- [TASK INSTRUCTIONS] Filter on the word "bold": copy each matching line from the listing below.

- [INPUT DATA]
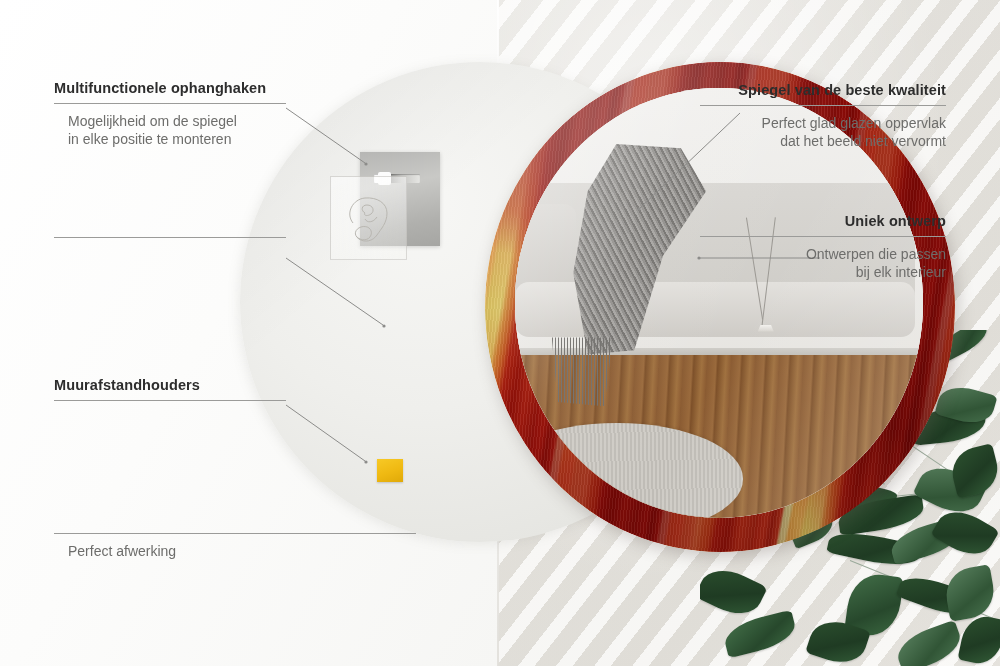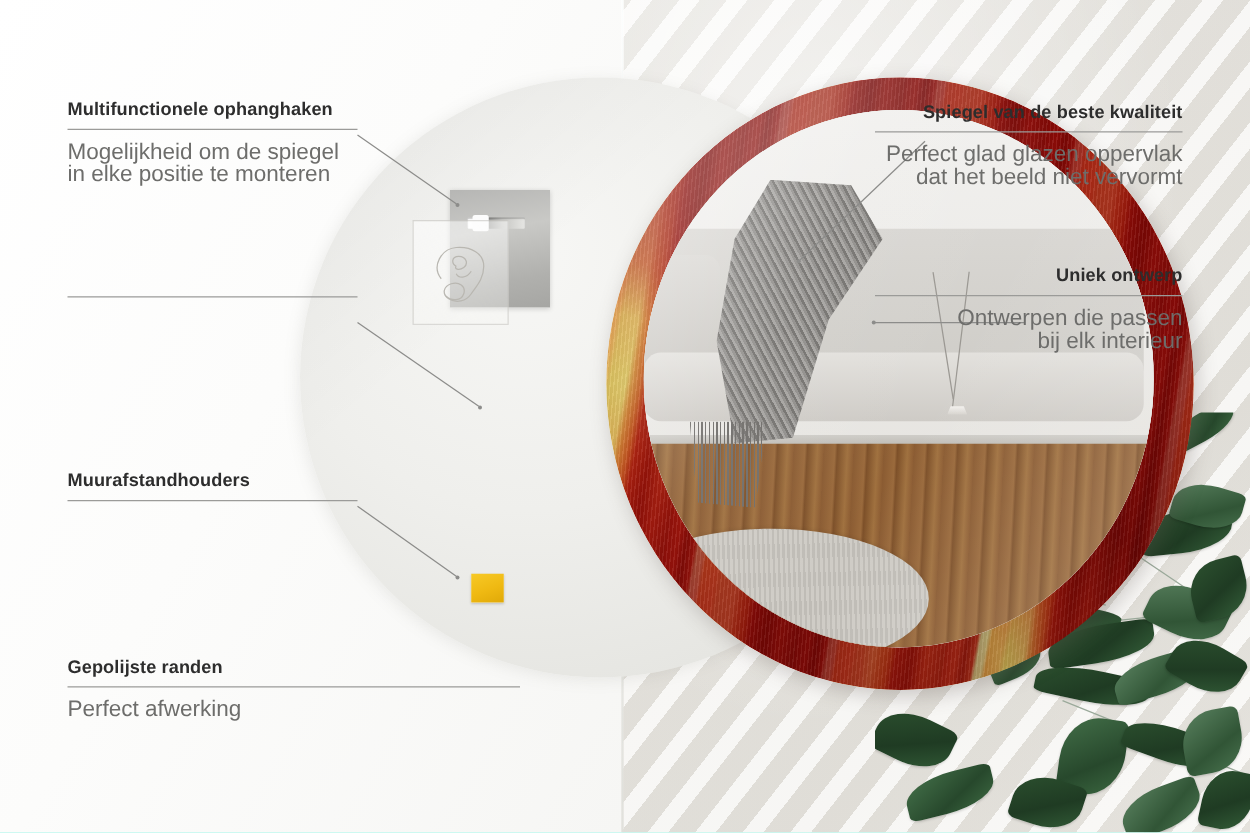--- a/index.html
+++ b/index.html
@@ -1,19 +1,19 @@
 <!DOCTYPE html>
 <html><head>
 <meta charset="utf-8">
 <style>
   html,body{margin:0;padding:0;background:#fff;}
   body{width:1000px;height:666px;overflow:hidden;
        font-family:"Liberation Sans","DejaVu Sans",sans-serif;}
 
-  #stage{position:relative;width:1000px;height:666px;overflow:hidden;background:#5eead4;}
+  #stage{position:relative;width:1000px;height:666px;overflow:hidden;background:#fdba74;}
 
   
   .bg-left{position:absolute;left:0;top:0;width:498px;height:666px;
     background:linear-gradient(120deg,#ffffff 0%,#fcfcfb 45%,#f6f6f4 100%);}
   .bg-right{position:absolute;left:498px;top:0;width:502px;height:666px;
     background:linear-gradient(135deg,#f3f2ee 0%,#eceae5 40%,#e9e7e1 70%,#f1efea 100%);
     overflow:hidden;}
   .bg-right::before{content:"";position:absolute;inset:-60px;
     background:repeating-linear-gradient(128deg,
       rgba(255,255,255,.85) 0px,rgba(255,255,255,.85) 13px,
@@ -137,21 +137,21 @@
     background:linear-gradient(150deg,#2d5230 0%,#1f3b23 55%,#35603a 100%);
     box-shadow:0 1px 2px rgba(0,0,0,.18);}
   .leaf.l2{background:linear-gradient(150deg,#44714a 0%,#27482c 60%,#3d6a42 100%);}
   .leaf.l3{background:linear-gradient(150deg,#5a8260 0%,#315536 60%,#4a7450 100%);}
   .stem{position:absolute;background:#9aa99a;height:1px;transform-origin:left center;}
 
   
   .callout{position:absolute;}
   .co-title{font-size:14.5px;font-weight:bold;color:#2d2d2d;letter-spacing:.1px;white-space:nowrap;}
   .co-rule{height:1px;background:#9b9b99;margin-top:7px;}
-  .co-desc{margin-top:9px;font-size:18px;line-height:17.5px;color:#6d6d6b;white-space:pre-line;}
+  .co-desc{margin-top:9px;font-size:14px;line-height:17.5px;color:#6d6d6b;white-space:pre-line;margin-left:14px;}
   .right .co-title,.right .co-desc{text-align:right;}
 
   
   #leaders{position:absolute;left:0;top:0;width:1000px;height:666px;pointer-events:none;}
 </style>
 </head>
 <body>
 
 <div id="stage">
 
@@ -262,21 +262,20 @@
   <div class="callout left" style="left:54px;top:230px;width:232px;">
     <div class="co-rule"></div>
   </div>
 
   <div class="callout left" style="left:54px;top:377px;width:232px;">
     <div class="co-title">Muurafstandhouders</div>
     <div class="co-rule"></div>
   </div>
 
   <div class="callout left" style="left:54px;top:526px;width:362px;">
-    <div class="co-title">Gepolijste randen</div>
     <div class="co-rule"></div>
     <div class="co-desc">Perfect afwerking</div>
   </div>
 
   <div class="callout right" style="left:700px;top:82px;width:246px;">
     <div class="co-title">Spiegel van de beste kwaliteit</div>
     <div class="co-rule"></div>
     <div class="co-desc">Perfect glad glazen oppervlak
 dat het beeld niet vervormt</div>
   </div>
==
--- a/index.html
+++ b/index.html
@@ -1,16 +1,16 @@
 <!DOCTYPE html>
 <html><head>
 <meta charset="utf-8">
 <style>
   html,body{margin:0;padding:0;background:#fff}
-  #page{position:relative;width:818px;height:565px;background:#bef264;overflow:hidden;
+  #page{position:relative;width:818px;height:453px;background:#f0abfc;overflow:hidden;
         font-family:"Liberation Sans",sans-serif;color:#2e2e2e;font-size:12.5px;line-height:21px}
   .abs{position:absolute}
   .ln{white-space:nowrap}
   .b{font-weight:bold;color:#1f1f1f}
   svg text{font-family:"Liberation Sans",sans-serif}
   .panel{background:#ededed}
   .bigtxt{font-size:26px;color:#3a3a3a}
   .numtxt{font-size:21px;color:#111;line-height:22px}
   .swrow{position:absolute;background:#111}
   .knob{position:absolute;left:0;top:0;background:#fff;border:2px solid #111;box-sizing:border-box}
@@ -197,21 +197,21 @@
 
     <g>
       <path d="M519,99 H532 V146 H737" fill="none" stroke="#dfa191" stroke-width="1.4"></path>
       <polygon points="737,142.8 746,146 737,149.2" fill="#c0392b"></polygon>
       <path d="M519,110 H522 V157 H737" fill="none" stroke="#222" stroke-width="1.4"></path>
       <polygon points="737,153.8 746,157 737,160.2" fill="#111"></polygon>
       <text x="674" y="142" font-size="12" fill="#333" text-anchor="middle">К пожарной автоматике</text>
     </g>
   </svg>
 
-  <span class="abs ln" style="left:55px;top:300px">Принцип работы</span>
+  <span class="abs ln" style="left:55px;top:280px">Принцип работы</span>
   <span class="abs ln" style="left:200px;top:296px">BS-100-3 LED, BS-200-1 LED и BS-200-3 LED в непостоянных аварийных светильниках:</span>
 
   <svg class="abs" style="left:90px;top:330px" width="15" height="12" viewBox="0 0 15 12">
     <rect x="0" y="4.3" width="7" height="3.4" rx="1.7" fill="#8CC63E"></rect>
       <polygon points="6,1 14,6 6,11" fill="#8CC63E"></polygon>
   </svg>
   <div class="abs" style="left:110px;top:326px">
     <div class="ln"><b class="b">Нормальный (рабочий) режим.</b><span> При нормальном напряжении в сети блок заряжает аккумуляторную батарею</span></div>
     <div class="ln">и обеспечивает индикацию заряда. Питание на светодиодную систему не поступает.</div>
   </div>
* * *
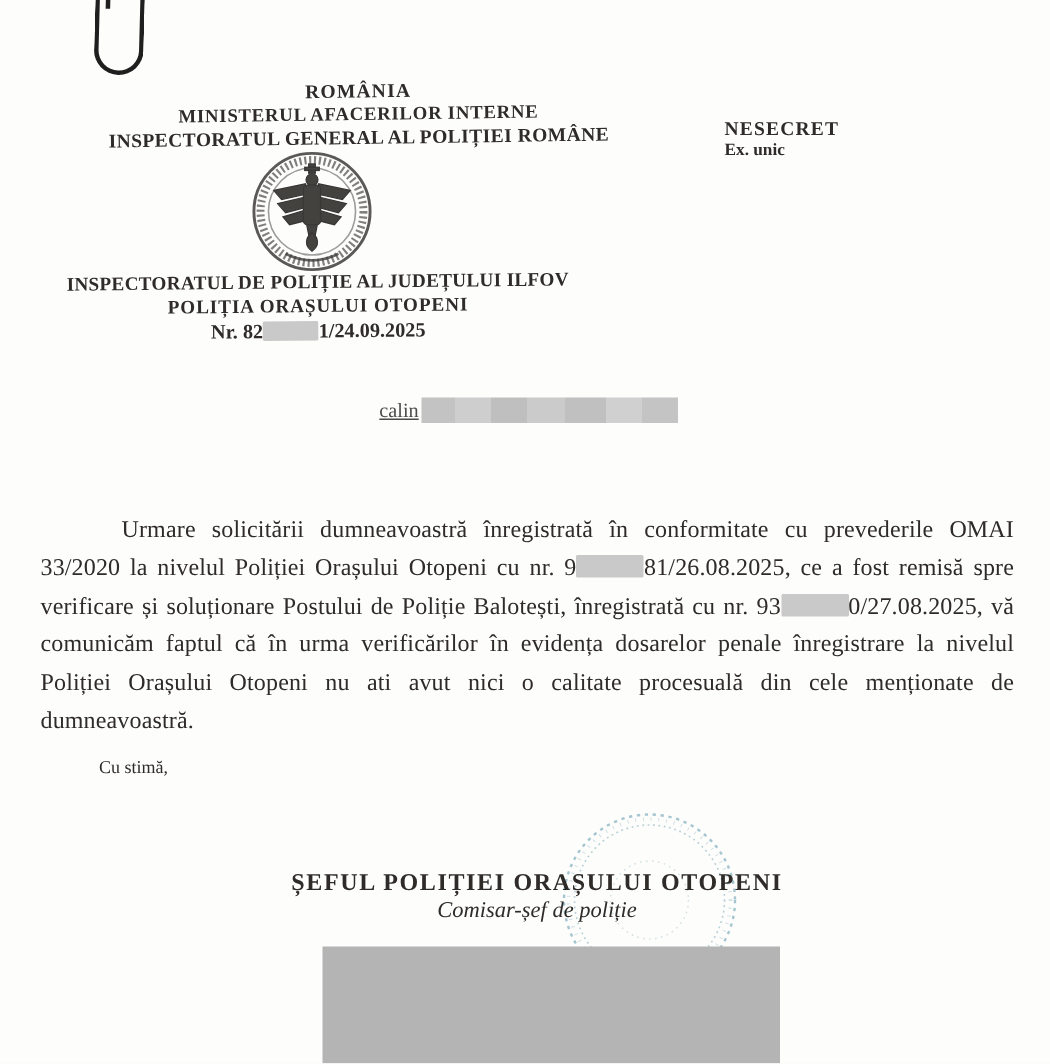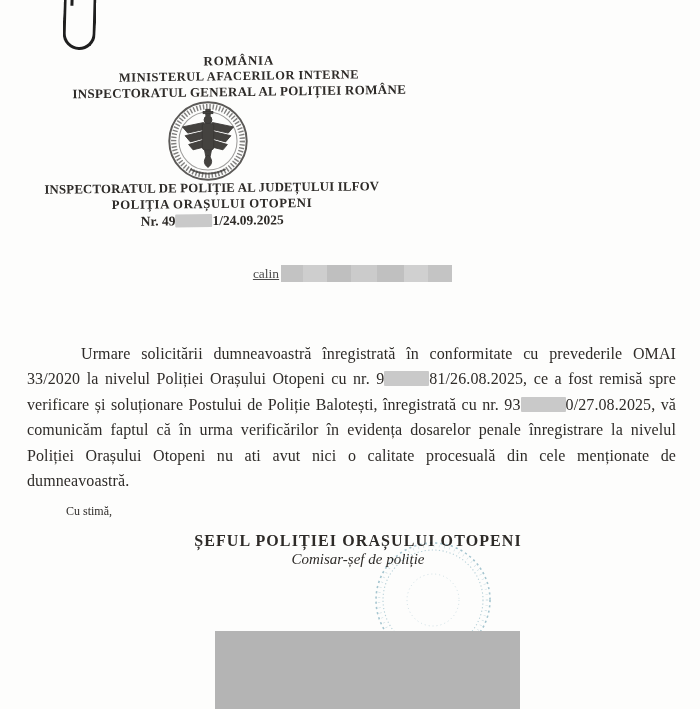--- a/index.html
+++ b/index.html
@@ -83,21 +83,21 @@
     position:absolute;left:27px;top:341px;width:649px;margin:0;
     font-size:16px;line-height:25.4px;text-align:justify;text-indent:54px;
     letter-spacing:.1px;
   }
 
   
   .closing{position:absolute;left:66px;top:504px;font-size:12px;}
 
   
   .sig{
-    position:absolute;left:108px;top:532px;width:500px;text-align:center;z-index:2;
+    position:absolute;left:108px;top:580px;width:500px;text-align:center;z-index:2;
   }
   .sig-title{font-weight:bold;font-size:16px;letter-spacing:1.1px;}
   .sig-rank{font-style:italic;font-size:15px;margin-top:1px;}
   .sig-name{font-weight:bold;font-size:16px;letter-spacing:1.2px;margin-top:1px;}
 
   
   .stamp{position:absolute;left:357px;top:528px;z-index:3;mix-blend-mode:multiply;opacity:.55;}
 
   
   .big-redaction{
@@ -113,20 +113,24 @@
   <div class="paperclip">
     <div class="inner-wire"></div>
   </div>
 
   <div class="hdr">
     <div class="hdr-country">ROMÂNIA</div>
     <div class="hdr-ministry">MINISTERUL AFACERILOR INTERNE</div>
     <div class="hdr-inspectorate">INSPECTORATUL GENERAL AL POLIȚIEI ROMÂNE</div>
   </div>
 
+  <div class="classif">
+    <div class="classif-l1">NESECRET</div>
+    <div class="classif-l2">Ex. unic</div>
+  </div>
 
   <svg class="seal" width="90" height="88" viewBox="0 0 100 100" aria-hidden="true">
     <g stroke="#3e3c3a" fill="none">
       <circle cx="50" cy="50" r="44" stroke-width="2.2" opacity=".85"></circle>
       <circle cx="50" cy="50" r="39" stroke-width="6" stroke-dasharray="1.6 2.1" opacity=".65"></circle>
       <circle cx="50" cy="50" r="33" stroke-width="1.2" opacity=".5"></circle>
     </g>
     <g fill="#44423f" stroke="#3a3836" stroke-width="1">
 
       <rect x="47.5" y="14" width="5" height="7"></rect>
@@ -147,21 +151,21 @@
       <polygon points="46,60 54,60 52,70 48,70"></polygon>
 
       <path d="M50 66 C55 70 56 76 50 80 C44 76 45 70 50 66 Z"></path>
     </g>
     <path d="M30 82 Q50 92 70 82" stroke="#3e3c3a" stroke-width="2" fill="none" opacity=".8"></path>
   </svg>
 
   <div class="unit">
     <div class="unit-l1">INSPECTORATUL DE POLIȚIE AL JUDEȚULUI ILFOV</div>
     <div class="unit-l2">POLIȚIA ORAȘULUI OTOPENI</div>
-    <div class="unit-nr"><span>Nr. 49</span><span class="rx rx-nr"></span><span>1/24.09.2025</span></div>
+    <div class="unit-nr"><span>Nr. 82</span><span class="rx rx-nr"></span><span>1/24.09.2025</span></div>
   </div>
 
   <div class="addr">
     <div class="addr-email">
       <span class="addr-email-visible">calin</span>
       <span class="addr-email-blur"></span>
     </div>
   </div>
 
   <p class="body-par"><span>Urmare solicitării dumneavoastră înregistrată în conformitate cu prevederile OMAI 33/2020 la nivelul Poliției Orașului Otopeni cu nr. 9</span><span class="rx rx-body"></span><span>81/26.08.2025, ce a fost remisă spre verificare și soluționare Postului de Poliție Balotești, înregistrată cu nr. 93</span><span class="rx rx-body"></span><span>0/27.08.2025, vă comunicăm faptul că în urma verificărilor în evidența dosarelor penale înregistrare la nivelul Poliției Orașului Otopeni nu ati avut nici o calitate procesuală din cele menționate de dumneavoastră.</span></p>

- [TASK ANSWER]
   .co-title{font-size:14.5px;font-weight:bold;color:#2d2d2d;letter-spacing:.1px;white-space:nowrap;}
   .b{font-weight:bold;color:#1f1f1f}
   .sig-title{font-weight:bold;font-size:16px;letter-spacing:1.1px;}
   .sig-name{font-weight:bold;font-size:16px;letter-spacing:1.2px;margin-top:1px;}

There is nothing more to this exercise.